Food Development Centre, Canada
Title: Utilization of food processing by-products
Dagmara Head holds a position of Senior Process Development Consultant in the Department of Research & Development at Food Development Centre (FDC) in Portage la Prairie, Manitoba. During the last 5 years with FDC, she has been fortunate to be involved in many projects related to value addition to various food processing by-products. Prior to her appointment at FDC, Dr. Head worked in the regulatory affairs field in a private consulting company, held food laboratory research positions, and held various summer jobs within food industry in Europe. Dr. Head holds a B.Sc./M.Sc. in Food Science from the Warminsko-Mazurski University in Olsztyn, Poland and a Ph.D. in Biosystems Engineering from the University of Manitoba in Winnipeg, Manitoba. Dr. Head is an active member of the Canadian Institute of Food Science and Technology
Statement of the Problem: Food and beverage manufacturing is an important part of the global economy.
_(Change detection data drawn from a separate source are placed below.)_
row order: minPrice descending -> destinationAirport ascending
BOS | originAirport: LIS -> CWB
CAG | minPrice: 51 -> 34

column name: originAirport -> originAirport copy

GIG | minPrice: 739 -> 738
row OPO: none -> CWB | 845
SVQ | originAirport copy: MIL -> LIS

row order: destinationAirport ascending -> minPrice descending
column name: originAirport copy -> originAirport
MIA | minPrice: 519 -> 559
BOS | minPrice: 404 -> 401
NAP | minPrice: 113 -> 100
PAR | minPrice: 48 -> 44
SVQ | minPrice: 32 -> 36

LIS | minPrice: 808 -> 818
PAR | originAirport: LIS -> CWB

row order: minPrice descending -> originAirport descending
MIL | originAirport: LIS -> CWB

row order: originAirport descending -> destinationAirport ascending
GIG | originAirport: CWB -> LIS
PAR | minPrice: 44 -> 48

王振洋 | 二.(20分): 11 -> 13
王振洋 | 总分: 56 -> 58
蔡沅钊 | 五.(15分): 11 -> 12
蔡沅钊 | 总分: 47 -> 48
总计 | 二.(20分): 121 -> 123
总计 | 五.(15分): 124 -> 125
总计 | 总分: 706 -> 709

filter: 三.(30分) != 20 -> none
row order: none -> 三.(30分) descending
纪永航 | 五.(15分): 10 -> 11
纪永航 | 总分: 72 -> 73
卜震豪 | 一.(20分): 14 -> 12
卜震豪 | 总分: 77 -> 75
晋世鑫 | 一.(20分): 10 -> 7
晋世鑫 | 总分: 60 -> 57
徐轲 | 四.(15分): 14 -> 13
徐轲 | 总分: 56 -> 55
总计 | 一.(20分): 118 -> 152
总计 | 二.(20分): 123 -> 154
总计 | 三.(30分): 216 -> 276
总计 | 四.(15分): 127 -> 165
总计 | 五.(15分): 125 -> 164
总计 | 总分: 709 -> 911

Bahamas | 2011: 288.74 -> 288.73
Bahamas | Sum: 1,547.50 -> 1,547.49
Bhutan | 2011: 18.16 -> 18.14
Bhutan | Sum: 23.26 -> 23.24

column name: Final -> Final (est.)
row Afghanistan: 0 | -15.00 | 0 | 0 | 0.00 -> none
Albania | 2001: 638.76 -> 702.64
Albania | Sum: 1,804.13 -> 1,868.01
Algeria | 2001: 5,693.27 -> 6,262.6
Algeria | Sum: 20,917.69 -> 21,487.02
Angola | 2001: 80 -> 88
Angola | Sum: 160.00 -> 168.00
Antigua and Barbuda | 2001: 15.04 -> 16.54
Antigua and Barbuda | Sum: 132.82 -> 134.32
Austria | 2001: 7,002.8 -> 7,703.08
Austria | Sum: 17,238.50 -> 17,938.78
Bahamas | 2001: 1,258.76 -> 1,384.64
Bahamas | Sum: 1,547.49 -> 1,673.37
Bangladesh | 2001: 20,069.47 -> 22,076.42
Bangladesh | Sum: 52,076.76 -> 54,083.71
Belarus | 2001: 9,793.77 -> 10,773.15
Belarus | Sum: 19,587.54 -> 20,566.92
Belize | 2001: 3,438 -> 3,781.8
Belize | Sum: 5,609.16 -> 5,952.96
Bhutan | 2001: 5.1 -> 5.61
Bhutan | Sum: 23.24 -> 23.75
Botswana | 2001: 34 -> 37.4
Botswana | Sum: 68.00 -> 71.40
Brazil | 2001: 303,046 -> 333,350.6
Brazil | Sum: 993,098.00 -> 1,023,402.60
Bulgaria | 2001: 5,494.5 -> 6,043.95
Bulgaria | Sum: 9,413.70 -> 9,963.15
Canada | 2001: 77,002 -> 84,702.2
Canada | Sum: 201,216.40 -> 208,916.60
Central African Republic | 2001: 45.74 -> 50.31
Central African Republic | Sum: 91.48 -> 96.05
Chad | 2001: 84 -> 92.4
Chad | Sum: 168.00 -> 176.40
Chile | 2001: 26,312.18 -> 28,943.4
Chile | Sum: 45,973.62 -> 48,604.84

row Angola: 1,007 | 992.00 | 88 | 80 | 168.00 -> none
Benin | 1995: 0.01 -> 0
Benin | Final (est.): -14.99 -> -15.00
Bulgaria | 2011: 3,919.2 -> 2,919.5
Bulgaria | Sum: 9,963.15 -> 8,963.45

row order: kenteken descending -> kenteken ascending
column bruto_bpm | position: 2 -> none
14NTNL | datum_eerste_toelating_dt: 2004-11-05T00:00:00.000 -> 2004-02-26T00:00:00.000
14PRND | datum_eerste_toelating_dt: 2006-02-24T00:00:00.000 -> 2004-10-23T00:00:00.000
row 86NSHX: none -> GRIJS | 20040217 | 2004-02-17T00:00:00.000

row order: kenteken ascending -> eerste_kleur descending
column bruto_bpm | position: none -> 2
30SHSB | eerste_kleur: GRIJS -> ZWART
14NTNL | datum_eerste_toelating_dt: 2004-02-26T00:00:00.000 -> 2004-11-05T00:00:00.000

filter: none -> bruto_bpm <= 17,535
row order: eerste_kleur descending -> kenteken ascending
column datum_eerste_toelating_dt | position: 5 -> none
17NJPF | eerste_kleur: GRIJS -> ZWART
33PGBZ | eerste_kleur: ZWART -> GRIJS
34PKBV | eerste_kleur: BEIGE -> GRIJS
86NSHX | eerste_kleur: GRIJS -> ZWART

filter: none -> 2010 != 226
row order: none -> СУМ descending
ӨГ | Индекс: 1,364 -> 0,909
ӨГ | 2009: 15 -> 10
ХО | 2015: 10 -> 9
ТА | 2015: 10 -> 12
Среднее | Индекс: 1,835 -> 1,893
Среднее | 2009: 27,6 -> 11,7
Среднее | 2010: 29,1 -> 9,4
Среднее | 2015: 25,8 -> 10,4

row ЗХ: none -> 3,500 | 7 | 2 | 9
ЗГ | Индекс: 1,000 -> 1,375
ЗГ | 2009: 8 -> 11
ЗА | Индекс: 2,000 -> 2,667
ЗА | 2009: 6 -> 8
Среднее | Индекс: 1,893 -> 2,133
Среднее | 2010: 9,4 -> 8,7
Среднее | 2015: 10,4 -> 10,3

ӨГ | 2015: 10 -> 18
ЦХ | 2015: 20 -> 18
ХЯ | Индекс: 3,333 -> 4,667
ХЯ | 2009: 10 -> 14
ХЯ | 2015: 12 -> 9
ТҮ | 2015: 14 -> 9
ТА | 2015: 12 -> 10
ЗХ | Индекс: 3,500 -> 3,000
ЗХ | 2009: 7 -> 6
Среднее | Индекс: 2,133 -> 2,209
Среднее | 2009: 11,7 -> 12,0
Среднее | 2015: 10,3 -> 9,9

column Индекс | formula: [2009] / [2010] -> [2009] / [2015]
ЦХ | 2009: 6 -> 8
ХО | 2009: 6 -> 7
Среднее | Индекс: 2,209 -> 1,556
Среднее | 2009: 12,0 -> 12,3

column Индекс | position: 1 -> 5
Food manufacturing uses a lot of water and generates numerous by-products (waste streams). The by-products often contain valuable components, depending on the commodity processed and the type of processing (example: starch and protein in potato processing effluent). Often, the valuable components could be recovered and used as ingredients in food, nutraceutical and other bio-products. Sometimes, additional processing (fermentation, thermal processing) can be applied to a by-product to improve its functional and sensory characteristics, making it attractive for use in food. Globally, more emphasis is placed on utilization/reduction of waste streams of various food industries (plant and animal based) for environmental sustainability; it also makes economic sense, as it could help companies increase their profit margins. The purpose of this presentation is to discuss food processing industries and the by-products generated, provide examples of potential components for recovery, and identify potential applications. Methodology & Findings: The presentation will outline some of the emerging opportunities and challenges of by-products utilization, and how industry is working to address them. The presentation will focus on the by-product utilization work conducted at the Food Development Centre, a Special Operating Agency of the Province of Manitoba. Additional examples of by-product utilization processes developed elsewhere will be presented. Conclusion & Significance: Many opportunities exist for better utilization of food processing by-products. At the Food Development Centre, a variety of processes have been developed for converting these by-products into food ingredients and other valuable bio-products, thus assisting companies in becoming more sustainable. The recovery of high value components from what is generally considered a waste and an expense for companies, not only creates valuable ingredients but could also profit the companies and ultimately help to keep the waste streams off the landfill.